## EXERCISE
Gather up every line from the entries below that uses the word "none".

(Records from a collection)

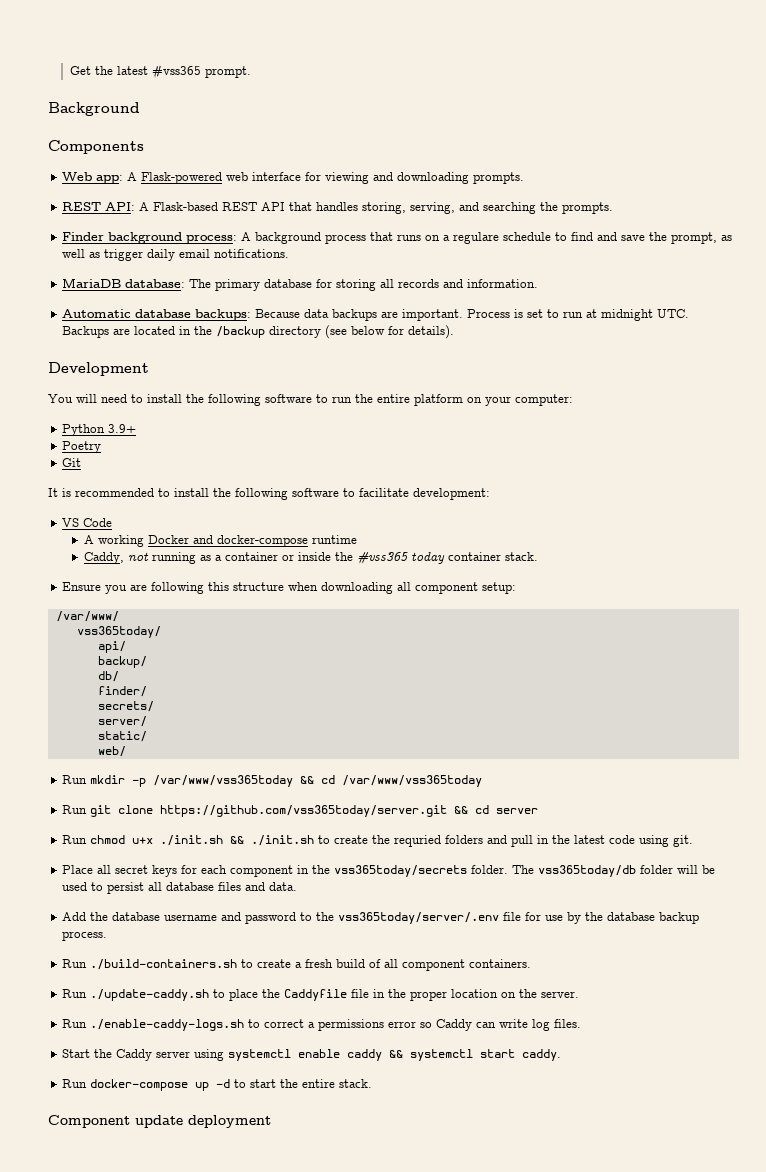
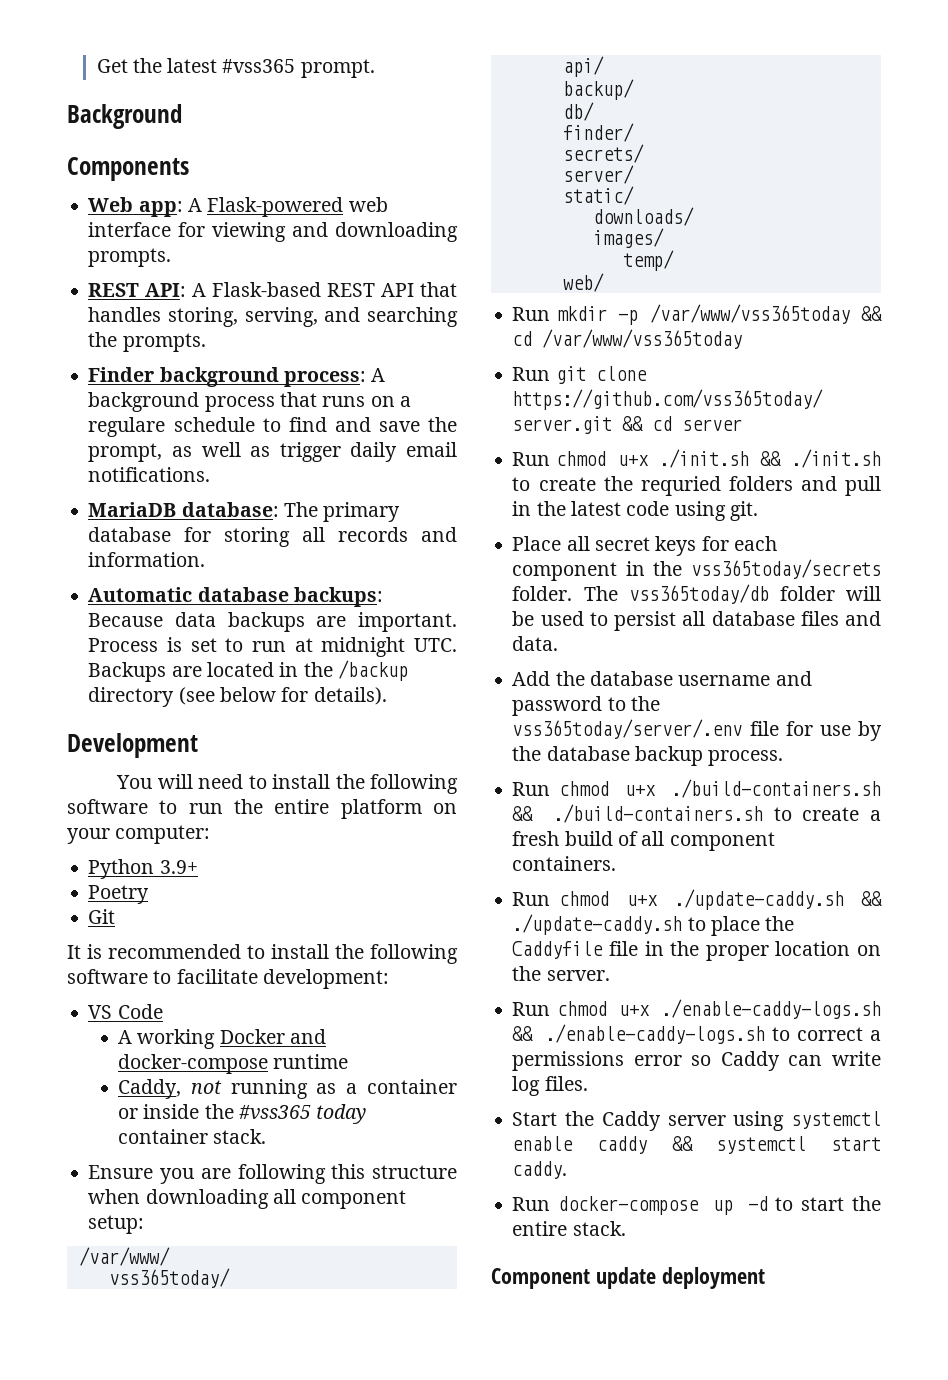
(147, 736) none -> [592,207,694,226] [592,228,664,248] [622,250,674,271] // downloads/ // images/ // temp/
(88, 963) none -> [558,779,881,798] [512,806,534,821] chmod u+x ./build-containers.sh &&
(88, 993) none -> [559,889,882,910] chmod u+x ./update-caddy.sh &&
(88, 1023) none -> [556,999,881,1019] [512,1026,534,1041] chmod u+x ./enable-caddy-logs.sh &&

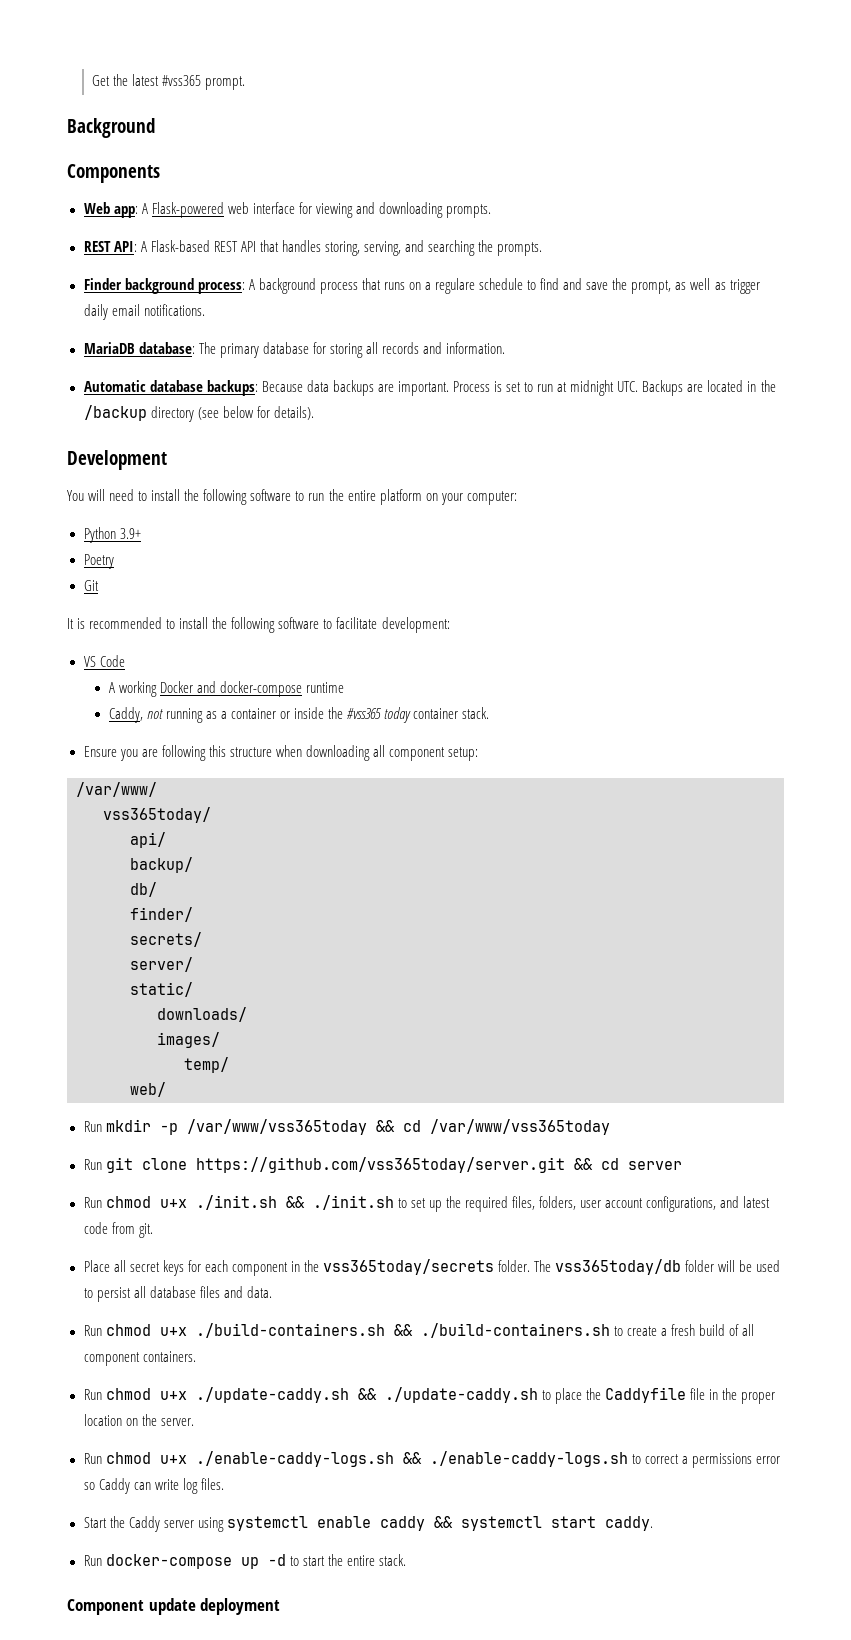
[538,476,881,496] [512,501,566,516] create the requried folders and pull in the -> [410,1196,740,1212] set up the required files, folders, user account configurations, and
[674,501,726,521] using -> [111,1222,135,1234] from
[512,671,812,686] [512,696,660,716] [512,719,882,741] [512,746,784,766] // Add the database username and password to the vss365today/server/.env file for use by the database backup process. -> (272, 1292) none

## ANSWER AREA
(147, 736) none -> [592,207,694,226] [592,228,664,248] [622,250,674,271] // downloads/ // images/ // temp/
(88, 963) none -> [558,779,881,798] [512,806,534,821] chmod u+x ./build-containers.sh &&
(88, 993) none -> [559,889,882,910] chmod u+x ./update-caddy.sh &&
(88, 1023) none -> [556,999,881,1019] [512,1026,534,1041] chmod u+x ./enable-caddy-logs.sh &&
[512,671,812,686] [512,696,660,716] [512,719,882,741] [512,746,784,766] // Add the database username and password to the vss365today/server/.env file for use by the database backup process. -> (272, 1292) none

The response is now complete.